“Orang yang sabar melebihi seorang pahlawan, orang yang menguasai dirinya melebihi orang yang merebut kota.”
(Ams. 16: 32)
Pada suatu hari, ada seseorang sedang bepergian dengan naik kereta api di malam hari. Pada saat masuk ke dalam kereta api, didapati kursi yang bernomorkan tiket yang dipegang sudah ada yang menemati. Ia menunjukkan tiketnya dan meminta orang yang menempatinya untuk menempati sesuai nomor tiket yang dimilikinya, tetapi orang tersebut tidak mau. Dengan sabar pemegang tiket itu menempati tempat duduk yang tidak sesuai dengan tiketnya atas perkenan kondektur kereta api.
Peristiwa tersebut di atas merupakan kejadian sederhana, tetapi dalam kesederhanaan itu kita melihat kesabaran yang luar biasa. Pemegang tiket itu berhasil menang mengalahkan emosinya, sementara sang “dungu” yang menempati kursi itu kelihatannya menang, tetapi sebenarnya ia dihujat dalam hati oleh banyak orang yang melihat dan mendengarnya. “Orang yang sabar melebihi seorang pahlawan, orang yang menguasai dirinya melebihi orang yang merebut kota.” (Ams. 16: 32). Kesabaran merupakan sikap terpuji yang dihasilkan oleh kedekatan hubungan dengan Tuhan (buah roh, seperti yang tertulis dalam Gal. 5: 22). Orang yang sabar tidak mudah marah, tidak lekas terpancing apabila dipanas-panasi, dalam mengambil sikap dan tindakan selalu didasari atas pertimbangan yang matang, tidak terburu-buru. Dalam kesabaran ada pengendalian diri yang kuat dan tidak gegabah dalam bertindak.

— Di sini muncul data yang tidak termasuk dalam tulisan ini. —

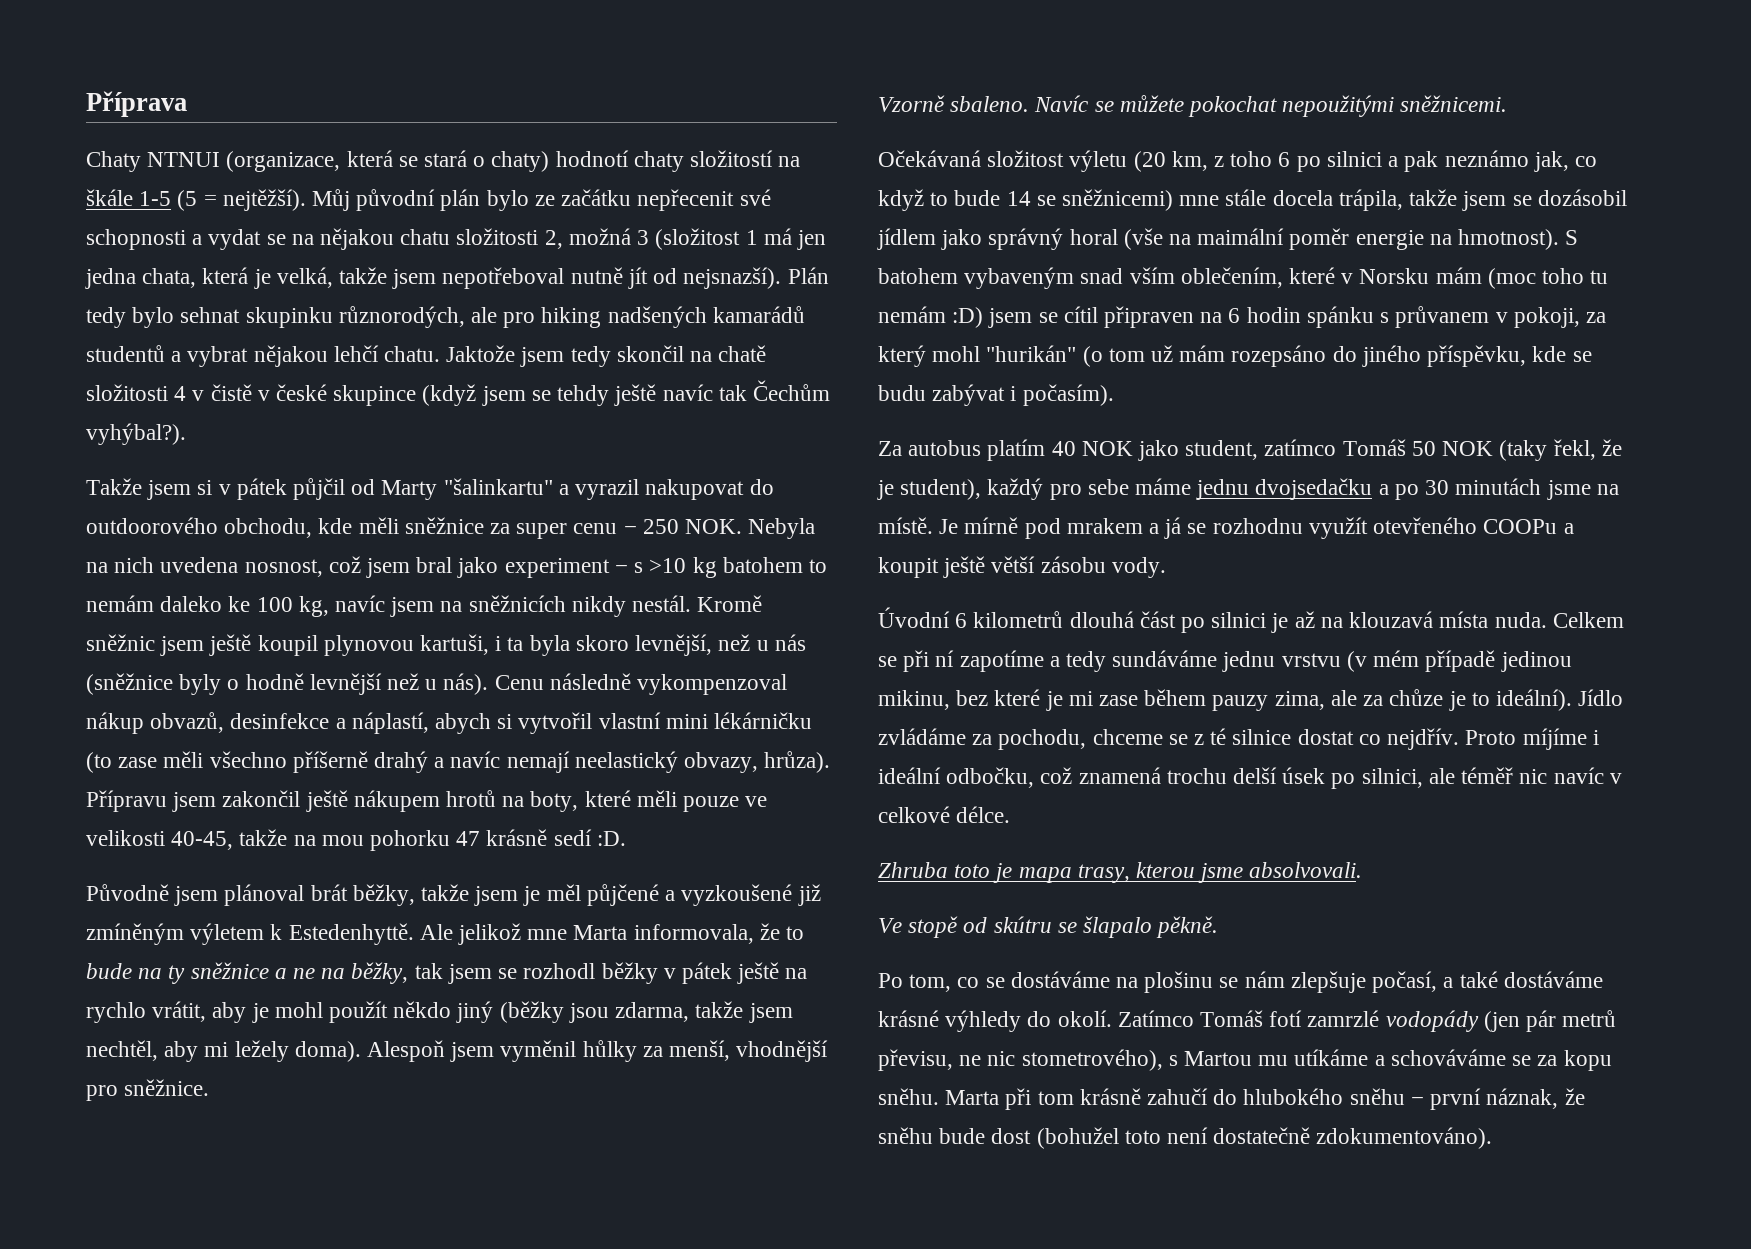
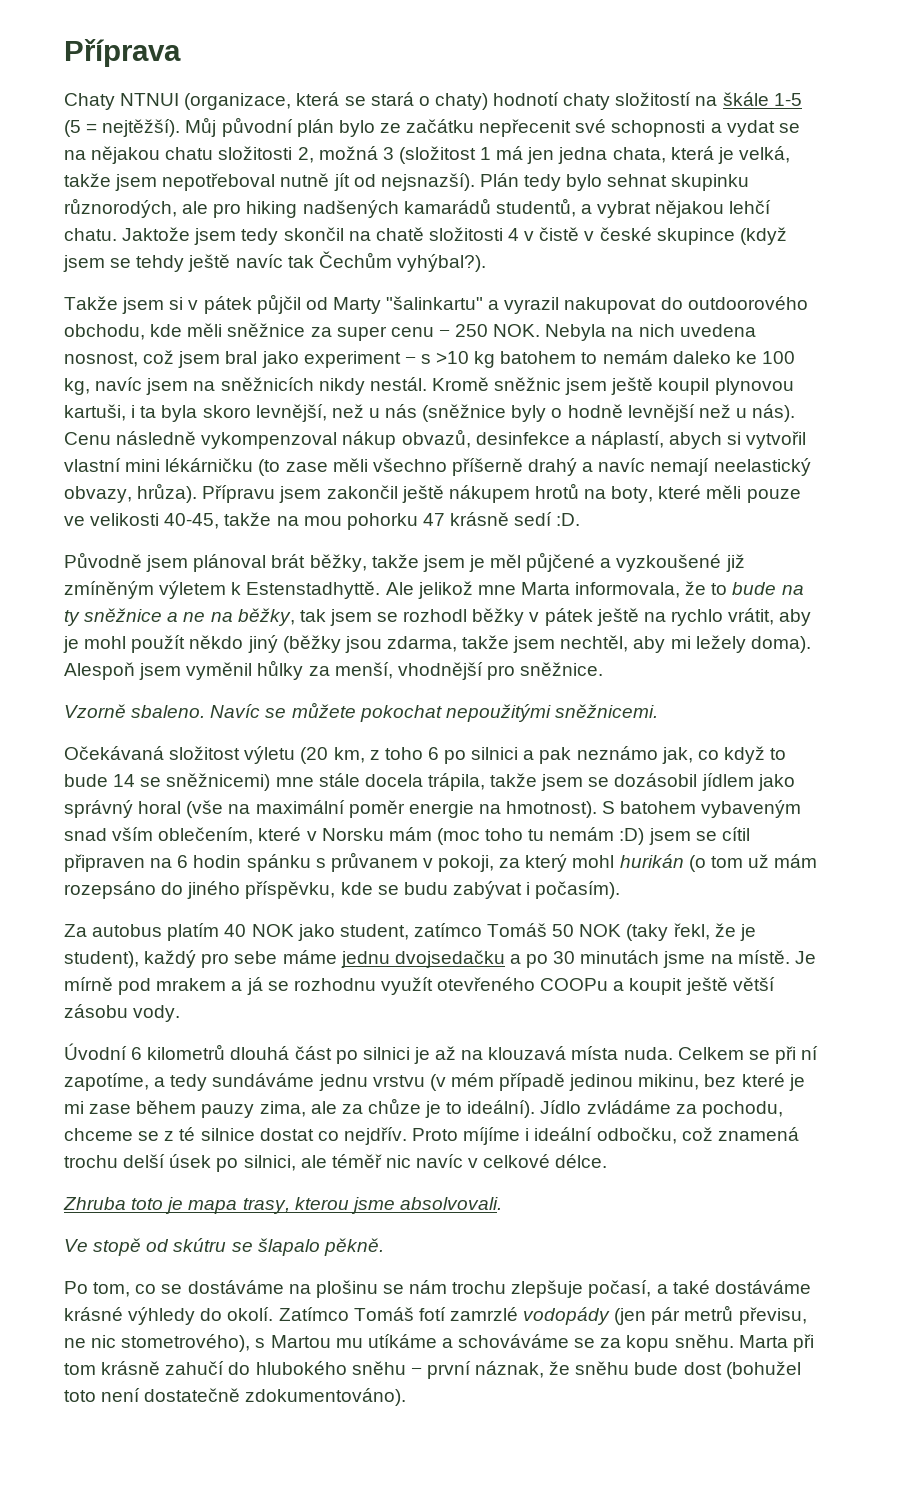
[86,345,165,362] studentů -> [495,198,576,217] studentů,
[288,923,414,945] Estedenhyttě. -> [246,581,381,599] Estenstadhyttě.
[1197,228,1285,245] maimální -> [255,800,345,814] maximální
[986,345,1077,362] "hurikán" -> [619,854,684,868] hurikán
[959,650,1044,672] zapotíme -> [64,1073,149,1091] zapotíme,
(1285, 979) none -> [452,1281,507,1294] trochu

Orang yang demikian disebutkan dalam firman Tuhan melebihi seorang pahlawan, melebihi orang yang merebut kota. Pahlawan perang selalu sabar dalam menanti kemenangan demi kemenangan, ia tidak mudah menyerah apabila dalam keadaan terdesak. Dengan sabar menantikan waktu yang tepat untuk kembali ke medan perang. Hasilnya …. mereka dapat merebut kota, karena kesabaran yang dimilikinya. Orang yang sabar, sukacita dan kepuasan hidupnya melebihi pahlawan yang menang perang.
Kebenaran firman Tuhan hari ini mengajak kita untuk mengembangkan sikap sabar dan pengendalian diri yang baik, segala hasrat dan nafsu, harus dapat kita kendalikan. Betapa bahagianya jika kita mampu mengalahkan orang lain tanpa melakukan tindak kekerasan, tetapi karena bersikap sabar dan pengendalikan diri yang baik. Kesabaran dan pengendalian diri merontokkan pertahanan musuh-musuh kita. Inilah yang disebut menang tanpa mengalahkan. Tuhan Yesus memberkati, Amin.
(RI01032021)
Pokok Doa:
- Mendoakan gembala sidang Pdt. Radik Irianto & keluarga, asisten gembala sidang Pdt. Agus Panrimo & keluarga, Pdt. Em. Julianus Tarapa & keluarga, para diakon (Dkn. Mosen & keluarga, Dkn. Paul Poli & keluarga, Dkn. Raymon & keluarga, Dkn. Hariono & keluarga)serta para pekerja yang ada di gereja;
- Mendoakan untuk persiapan para murid SM yang akan ujian ke jenjang selanjutnya , kiranya hikmat Tuhan diberikan pada mereka dan orang tua;
- Mendoakan proses vaksinasi Covid 19 bagi lansia berjalan dengan baik dan para lansia diberi kesehatan.